* _Requirement_:
Everything from the line with "font-size: 22px ->" down to the line with "margin-top: none ->" below must be printed exactly, those two lines included. Exclude pictures.

* _Records for the exercise_:

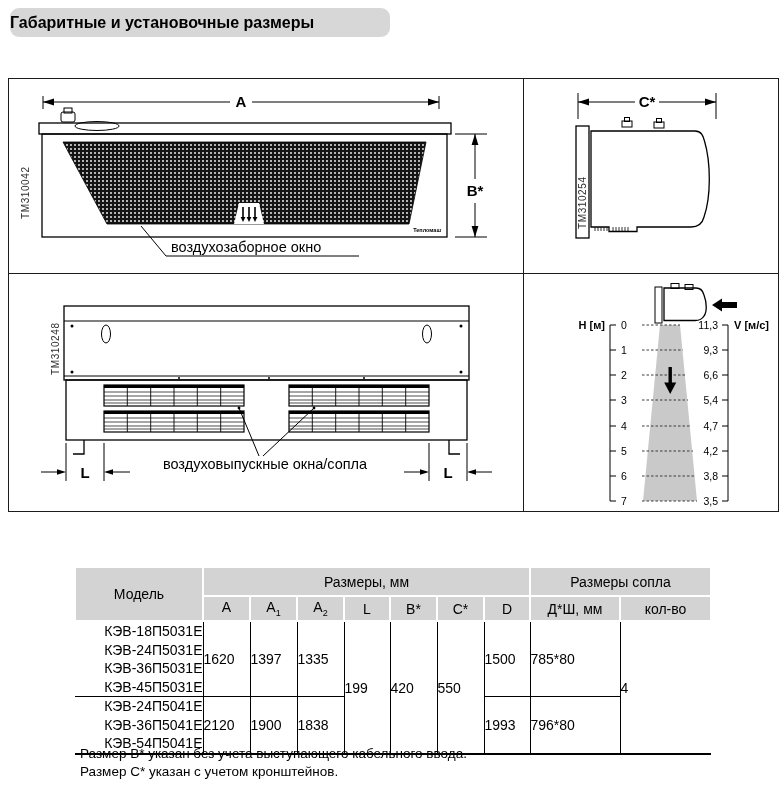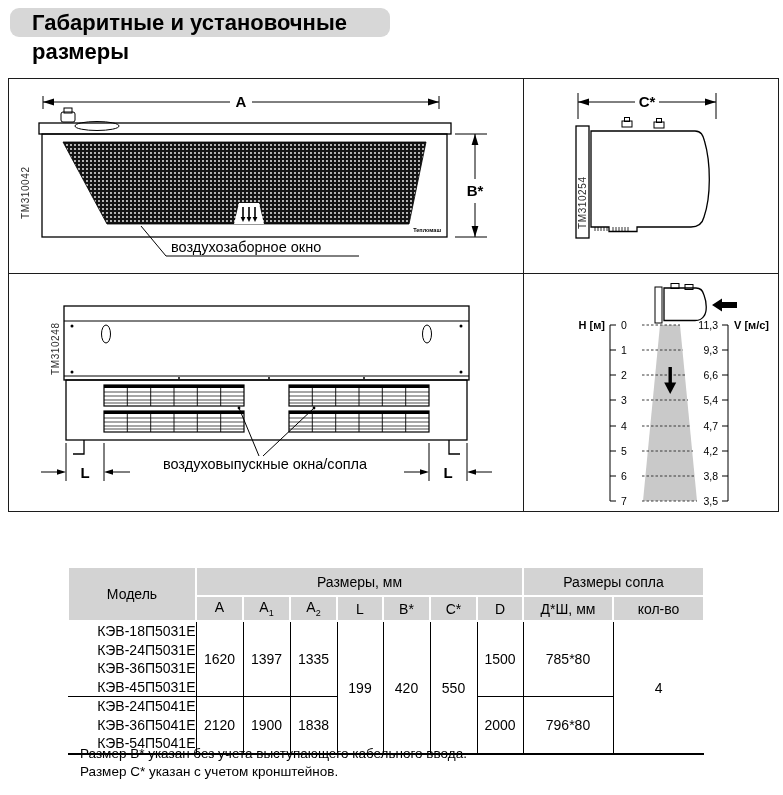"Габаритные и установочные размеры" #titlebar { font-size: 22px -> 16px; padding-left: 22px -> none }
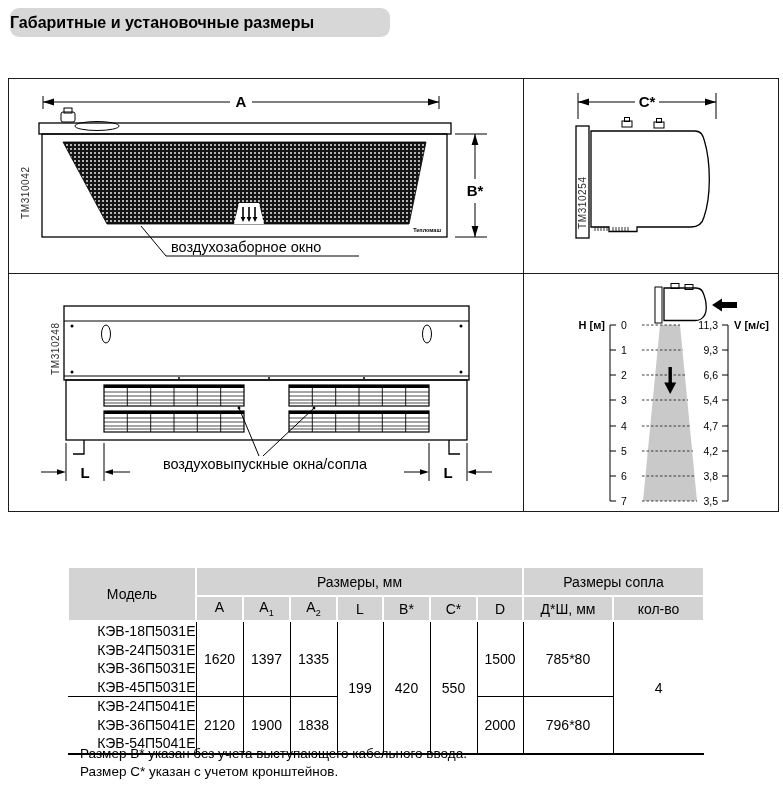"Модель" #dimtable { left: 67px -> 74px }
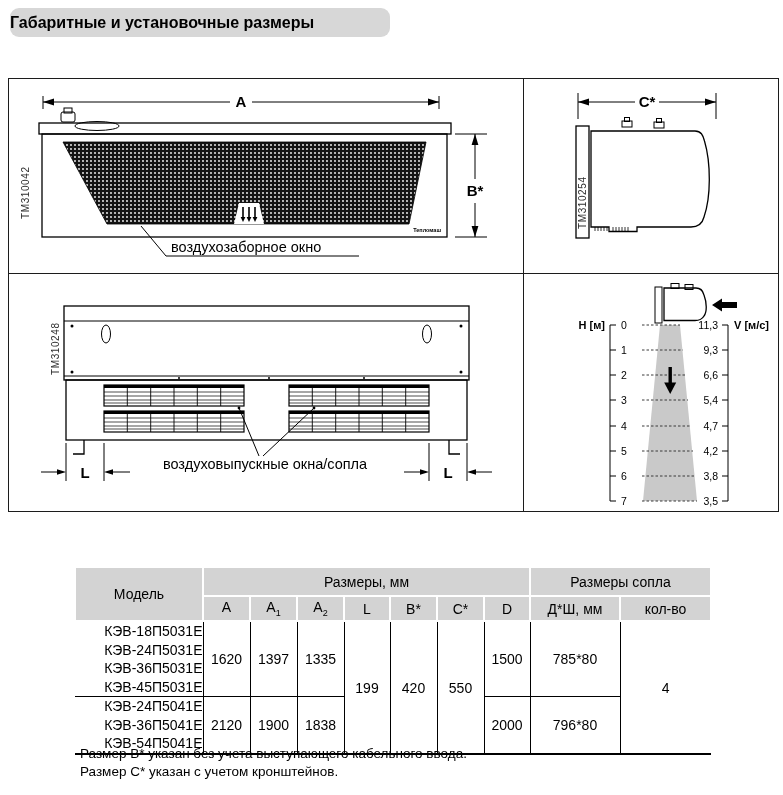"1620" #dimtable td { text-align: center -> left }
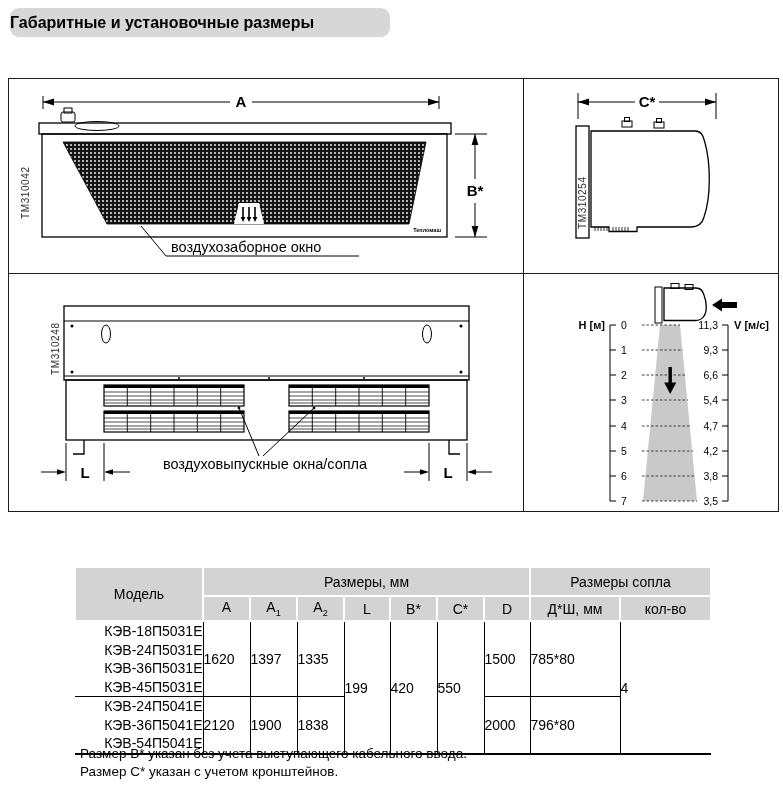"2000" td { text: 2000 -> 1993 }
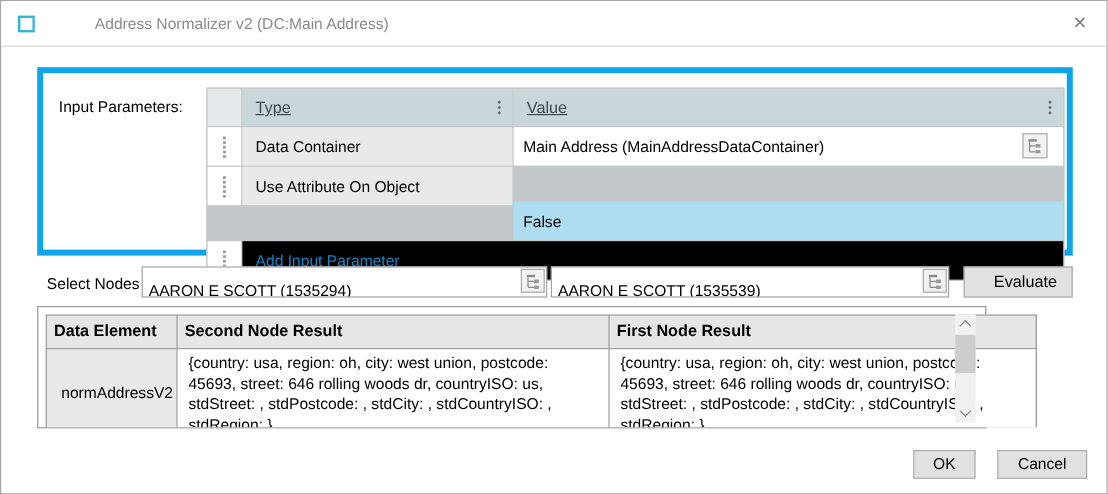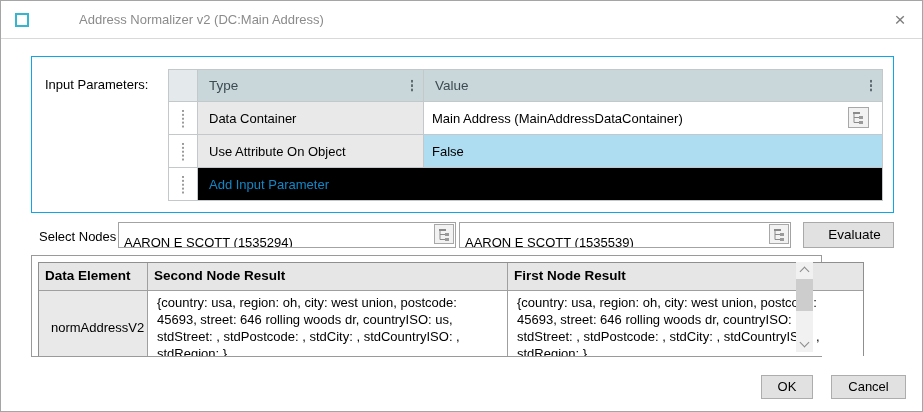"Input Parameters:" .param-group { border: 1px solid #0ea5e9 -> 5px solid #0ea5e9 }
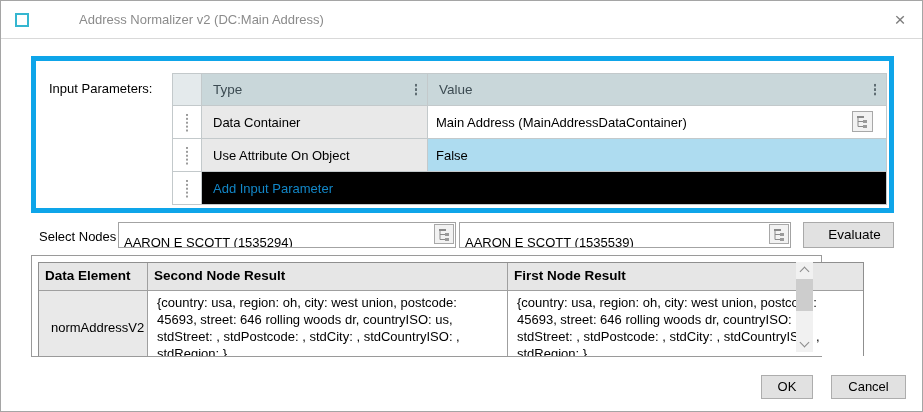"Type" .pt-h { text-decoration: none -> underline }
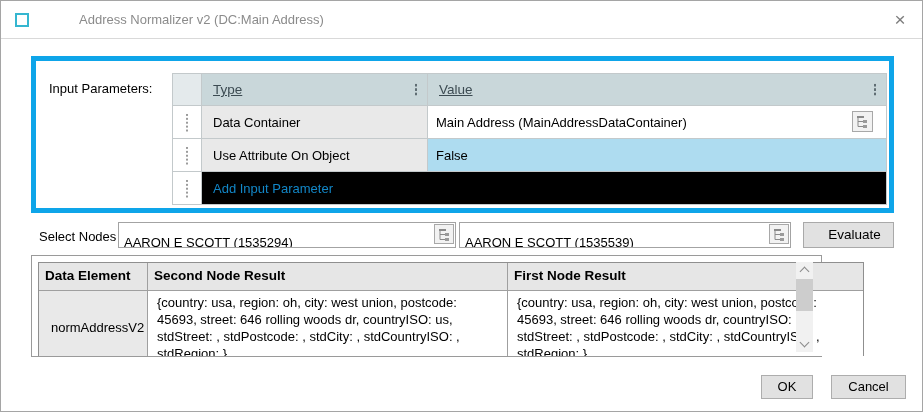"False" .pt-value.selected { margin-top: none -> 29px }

---

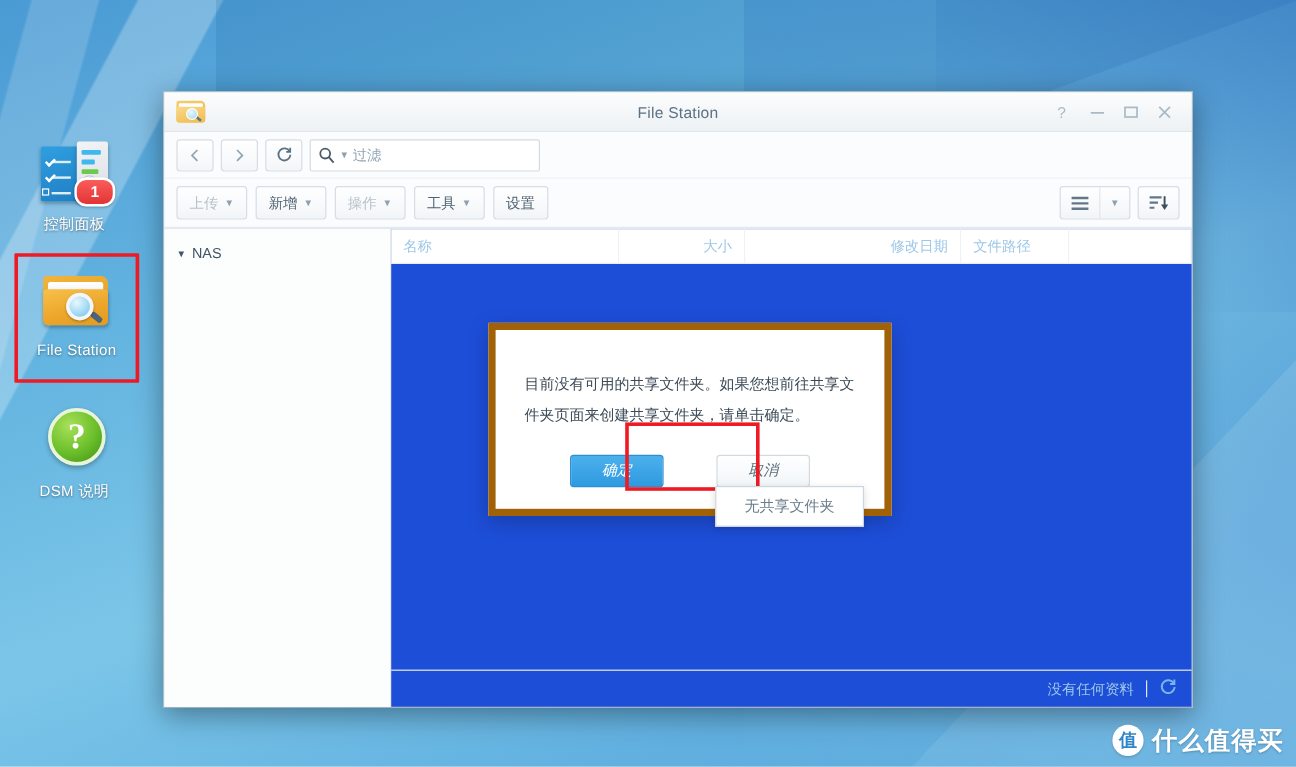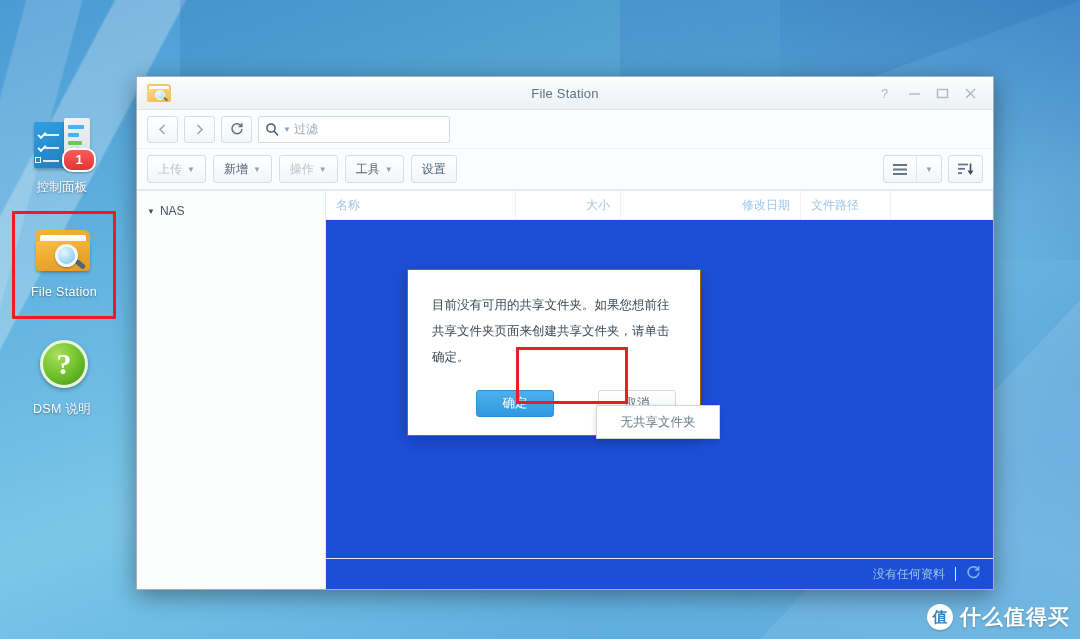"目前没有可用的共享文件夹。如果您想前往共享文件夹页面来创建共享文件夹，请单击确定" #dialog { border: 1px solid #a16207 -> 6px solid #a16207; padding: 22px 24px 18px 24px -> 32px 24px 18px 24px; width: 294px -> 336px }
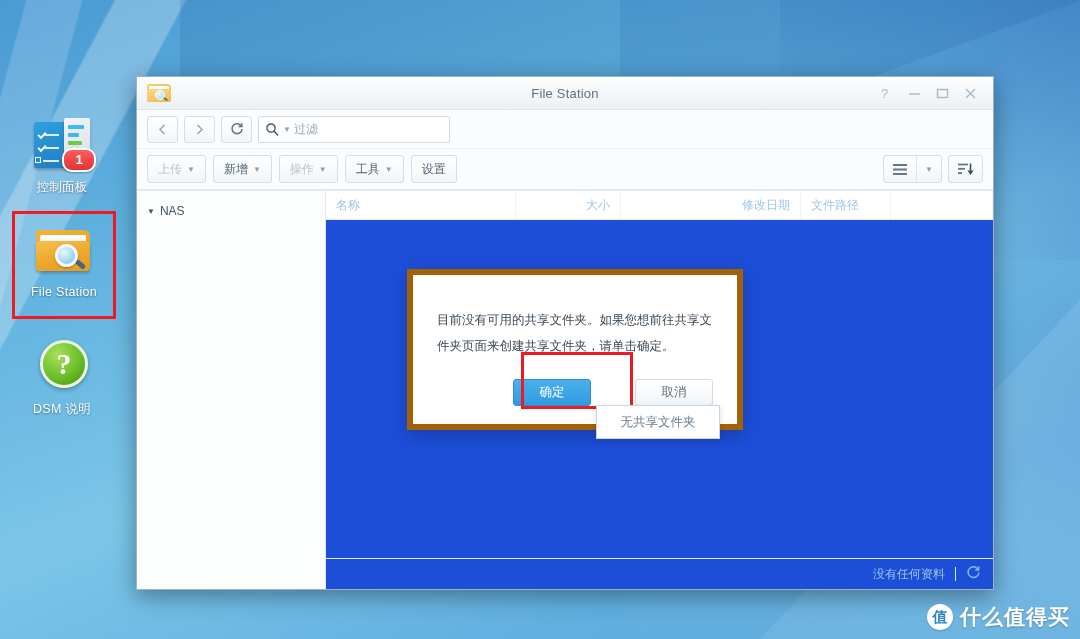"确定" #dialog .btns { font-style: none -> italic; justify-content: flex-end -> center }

--

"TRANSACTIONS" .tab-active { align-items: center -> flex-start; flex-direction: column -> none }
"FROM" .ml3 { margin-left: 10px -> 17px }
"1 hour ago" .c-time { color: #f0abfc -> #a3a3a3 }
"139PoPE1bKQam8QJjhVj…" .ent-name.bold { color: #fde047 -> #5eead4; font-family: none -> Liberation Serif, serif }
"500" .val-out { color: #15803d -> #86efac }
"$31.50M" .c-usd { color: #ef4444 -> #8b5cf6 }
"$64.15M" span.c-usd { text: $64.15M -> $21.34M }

* _Solution_:
"Габаритные и установочные размеры" #titlebar { font-size: 22px -> 16px; padding-left: 22px -> none }
"Модель" #dimtable { left: 67px -> 74px }
"1620" #dimtable td { text-align: center -> left }
"2000" td { text: 2000 -> 1993 }
"Input Parameters:" .param-group { border: 1px solid #0ea5e9 -> 5px solid #0ea5e9 }
"Type" .pt-h { text-decoration: none -> underline }
"False" .pt-value.selected { margin-top: none -> 29px }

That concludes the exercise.